Movie review by Victoria Mansfield

Siblings aka Hermanos
Director / Writer: Laura Plancarte
Country: UK, Mexico
Language: English, Spanish

Through ‘Siblings’, London based Mexican director Laura Plancarte delivers a fresh, very human approach to the saturated study of immigration and the American dream. The story of two Mexican brothers (Chato and Chuy) abandoned by their mother at a very young age and banned from the US for life runs parallel with that of white American (Vanessa) who lost her home in the 2008 global crash and truly believes she can re-live her version of the American Dream through Trump’s political agenda.

Gritty with stylised set pieces to add power without sensationalism, something Plancarte despises with a vengeance preferring instead the flow of intelligent conversation, it has a very raw feel and takes the viewer on a rollercoaster of emotions; ridicule, superiority, bewilderment, anger, hatred… and hope.
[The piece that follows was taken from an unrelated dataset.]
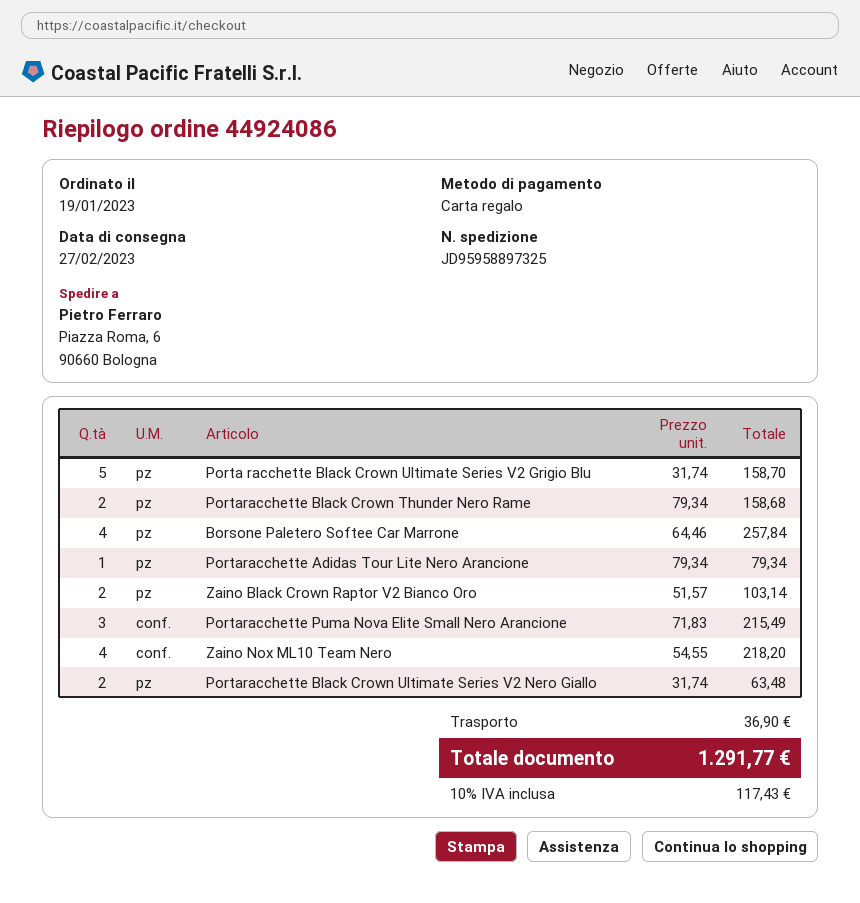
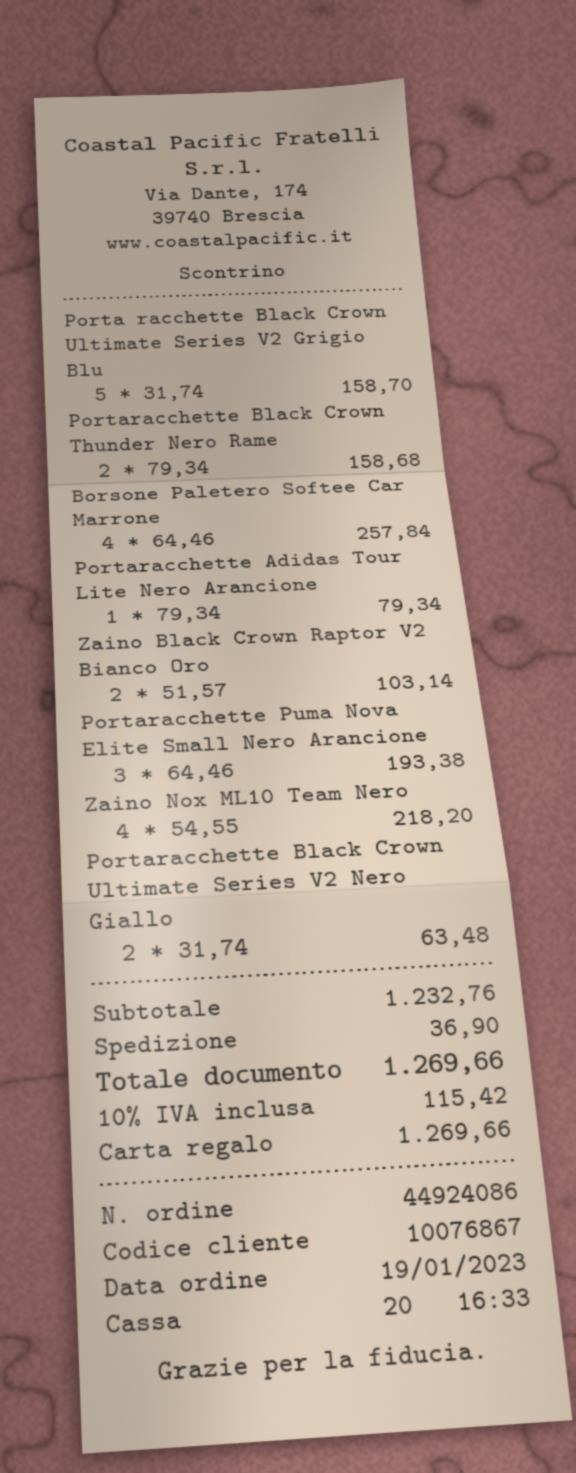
Portaracchette Puma Nova Elite Small Nero Arancione: 3 x 71.83 = 215.49 -> 3 x 64.46 = 193.38
tax: 10% = 117.43 -> 10% = 115.42
total: 1291.77 -> 1269.66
Vanessa, firmly believing that cheap foreign labour is the reason she can’t get a job is beguiled by Trump and manages to ignore his hateful rhetoric, believing instead that he is the answer to her prayers despite all evidence to the contrary. Chato and Chuy are living tough lives in a country where many of its own citizens feel displaced and without hope, seeking employment in the US to take up the low paid manual work that people like Vanessa would never be prepared to do.

The two stories are intertwined with cleverly placed differing viewpoints from a wide cross section of the Mexican and American demographic. What really stood out was the realisation that we all want the same things. We all want to be healthy and happy but we often can’t see outside our own bubble and it’s this disparity in human connection and lack of understanding that is exploited by those in power to further their own agendas.
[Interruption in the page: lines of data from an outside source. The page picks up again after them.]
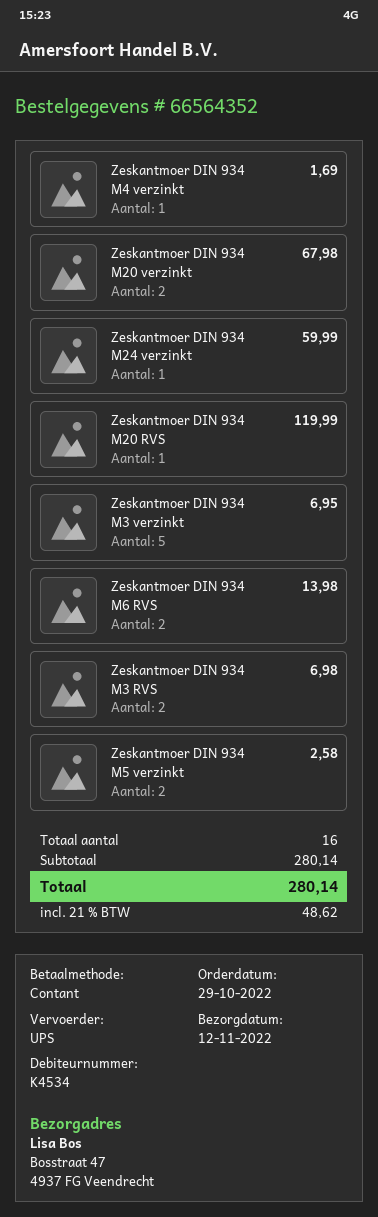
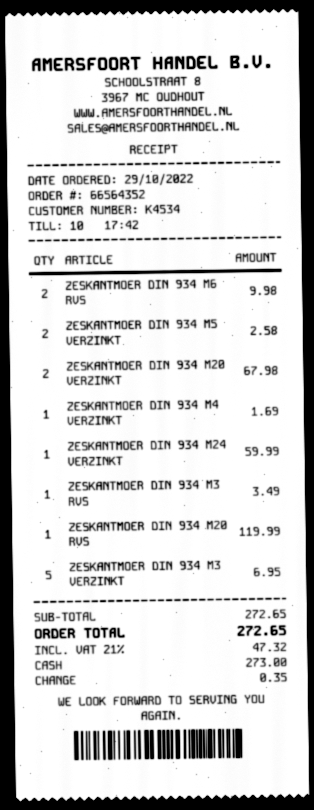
Zeskantmoer DIN 934 M6 RVS: 2 for 13.98 -> 2 for 9.98
Zeskantmoer DIN 934 M3 RVS: 2 for 6.98 -> 1 for 3.49
subtotal: 280.14 -> 272.65
tax: 21% = 48.62 -> 21% = 47.32
total: 280.14 -> 272.65

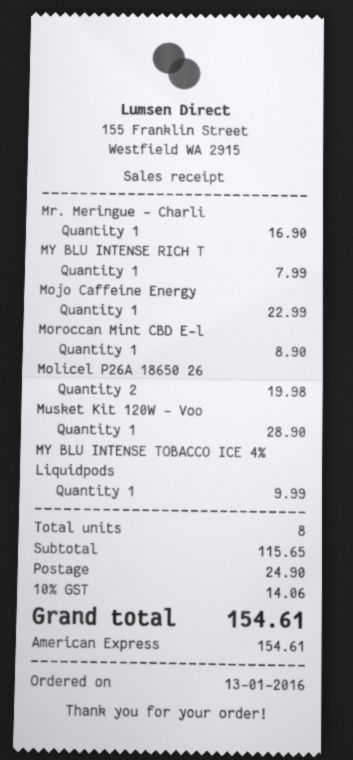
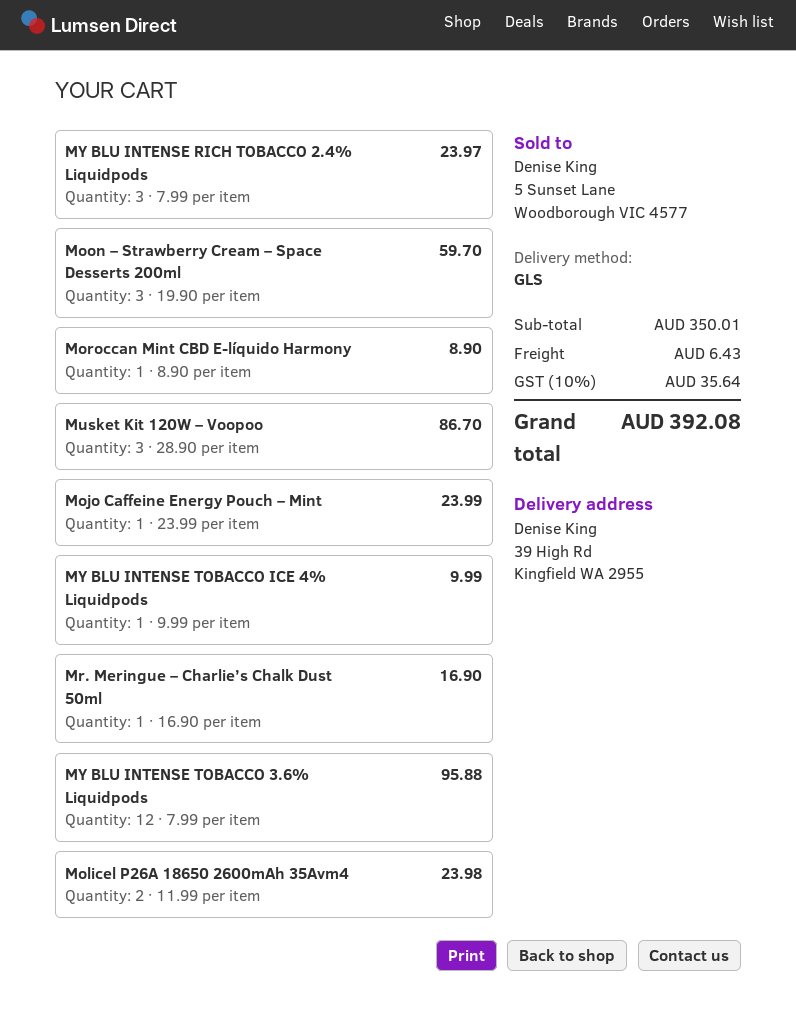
MY BLU INTENSE RICH T: 1 for 7.99 -> 3 for 23.97
Mojo Caffeine Energy: 1 for 22.99 -> 1 for 23.99
Molicel P26A 18650 26: 2 for 19.98 -> 2 for 23.98
Musket Kit 120W – Voo: 1 for 28.90 -> 3 for 86.70
Moon – Strawberry Cream – Space Desserts 200ml: none -> 3 for 59.70
MY BLU INTENSE TOBACCO 3.6% Liquidpods: none -> 12 for 95.88
subtotal: 115.65 -> 350.01
shipping: 24.90 -> 6.43
tax: 10% = 14.06 -> 10% = 35.64
total: 154.61 -> 392.08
I quickly found my own deep-set beliefs being challenged by Plancarte’s very different approach to this most controversial of subjects, hammering home the white middle-class privilege of my own world as I sat in front of the screen in a warm room clutching a steaming mug of tea. It’s easy to judge another when you’re not living their reality.

The only misgiving I have about ‘Siblings’ is that it feels slightly shallow. I want to know more; I want to get to know what makes these people tick. Paradoxically, I wonder if that’s less of a weakness and more an indication of its power as a conversation starter, of the sheer enormity of this subject matter and the distance we have yet to travel before we start to truly understand each other.